• [Work instructions]: Exactly the lines from the one with "develop | Word 2: tendonopathies -> athlete" through the end of the data below must be set down, and no pictures with them.

○ ○ ○ ○

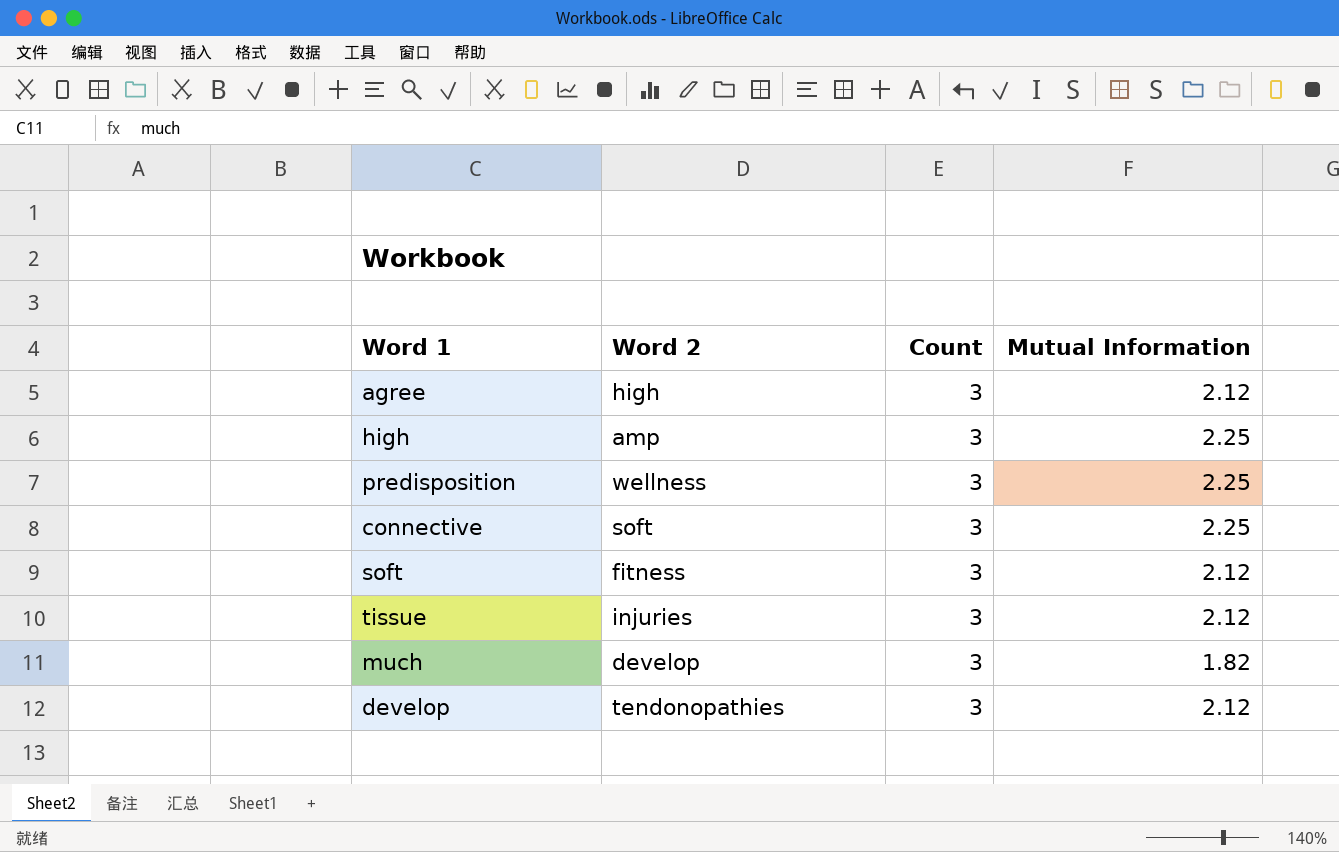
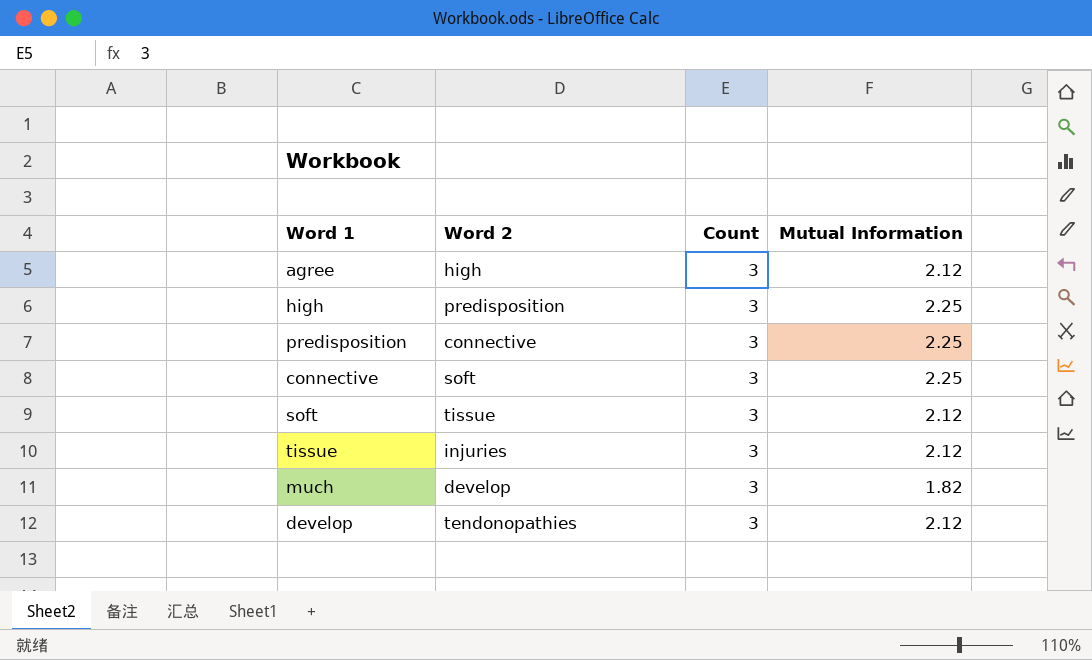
high | Word 2: amp -> predisposition
predisposition | Word 2: wellness -> connective
soft | Word 2: fitness -> tissue

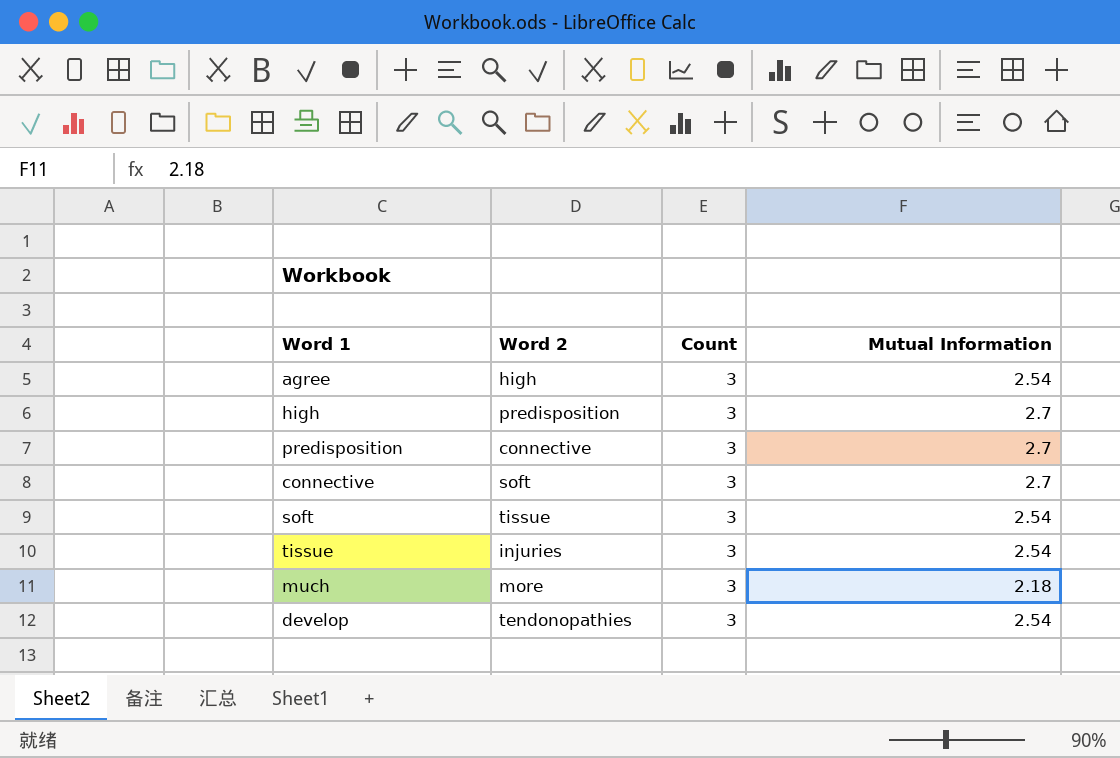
agree | Mutual Information: 2.12 -> 2.54
high | Mutual Information: 2.25 -> 2.7
predisposition | Mutual Information: 2.25 -> 2.7
connective | Mutual Information: 2.25 -> 2.7
soft | Mutual Information: 2.12 -> 2.54
tissue | Mutual Information: 2.12 -> 2.54
much | Word 2: develop -> more
much | Mutual Information: 1.82 -> 2.18
develop | Mutual Information: 2.12 -> 2.54

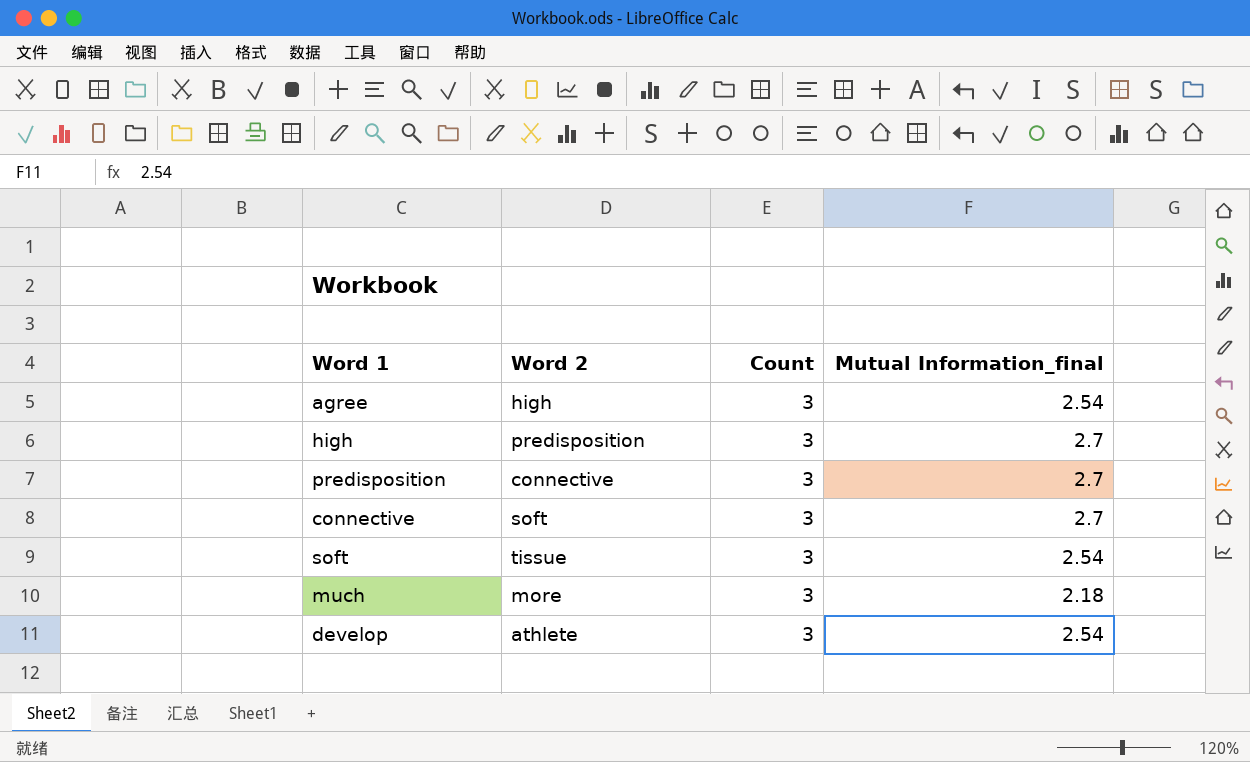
column name: Mutual Information -> Mutual Information_final
row tissue: injuries | 3 | 2.54 -> none
develop | Word 2: tendonopathies -> athlete

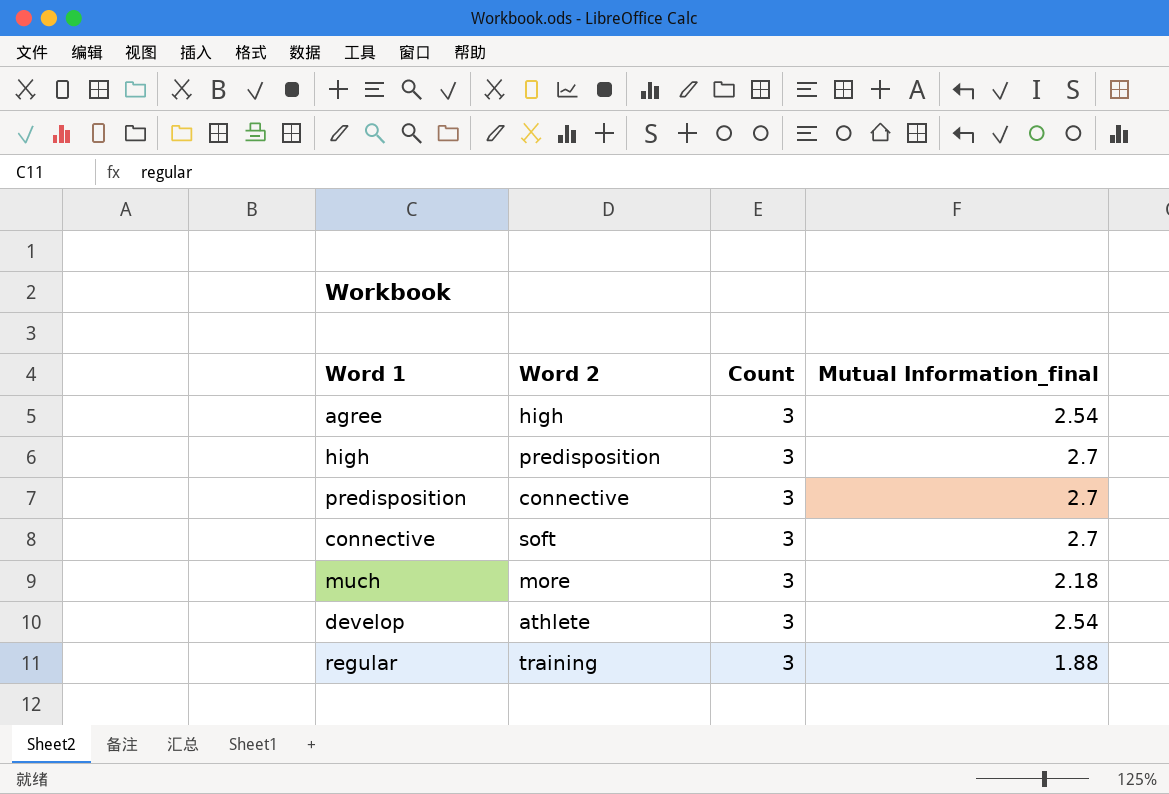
row soft: tissue | 3 | 2.54 -> none
row regular: none -> training | 3 | 1.88

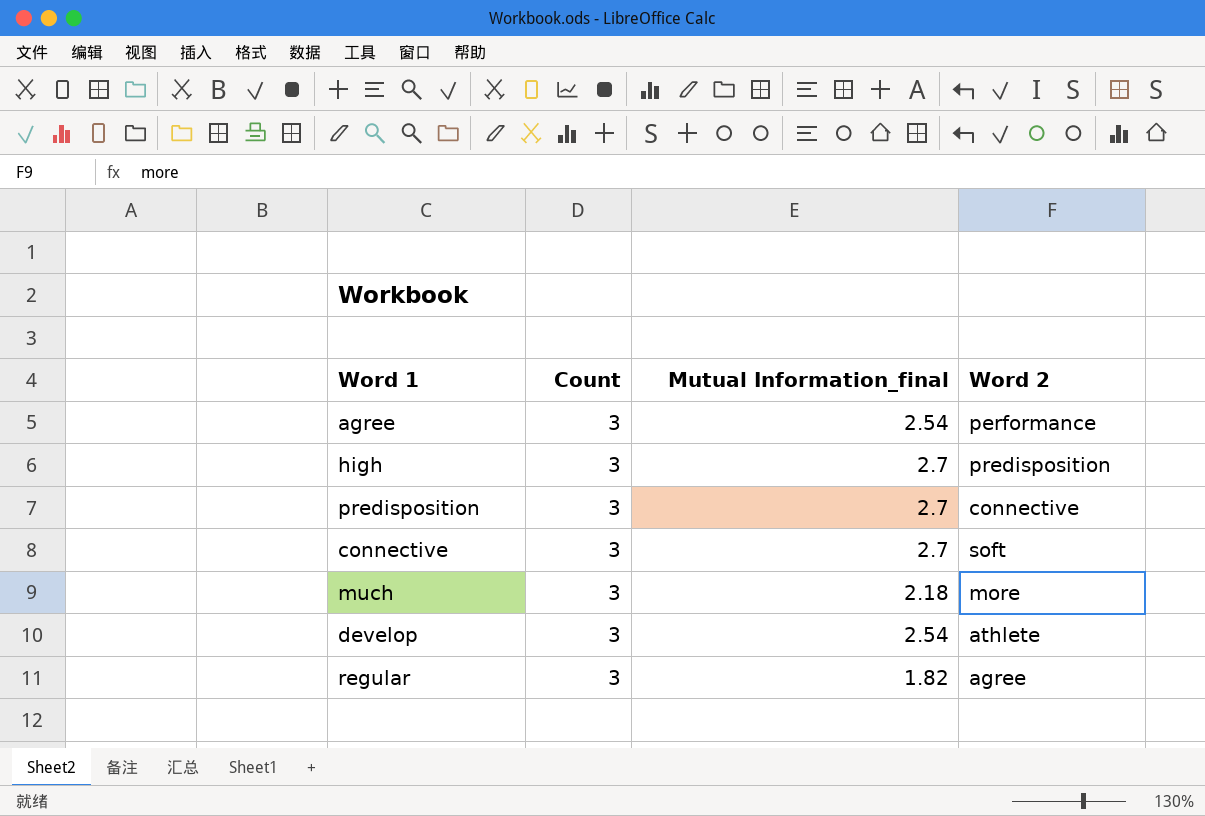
column Word 2 | position: 2 -> 4
agree | Word 2: high -> performance
regular | Mutual Information_final: 1.88 -> 1.82
regular | Word 2: training -> agree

○ ○ ○ ○

• [Task response]:
develop | Word 2: tendonopathies -> athlete

row soft: tissue | 3 | 2.54 -> none
row regular: none -> training | 3 | 1.88

column Word 2 | position: 2 -> 4
agree | Word 2: high -> performance
regular | Mutual Information_final: 1.88 -> 1.82
regular | Word 2: training -> agree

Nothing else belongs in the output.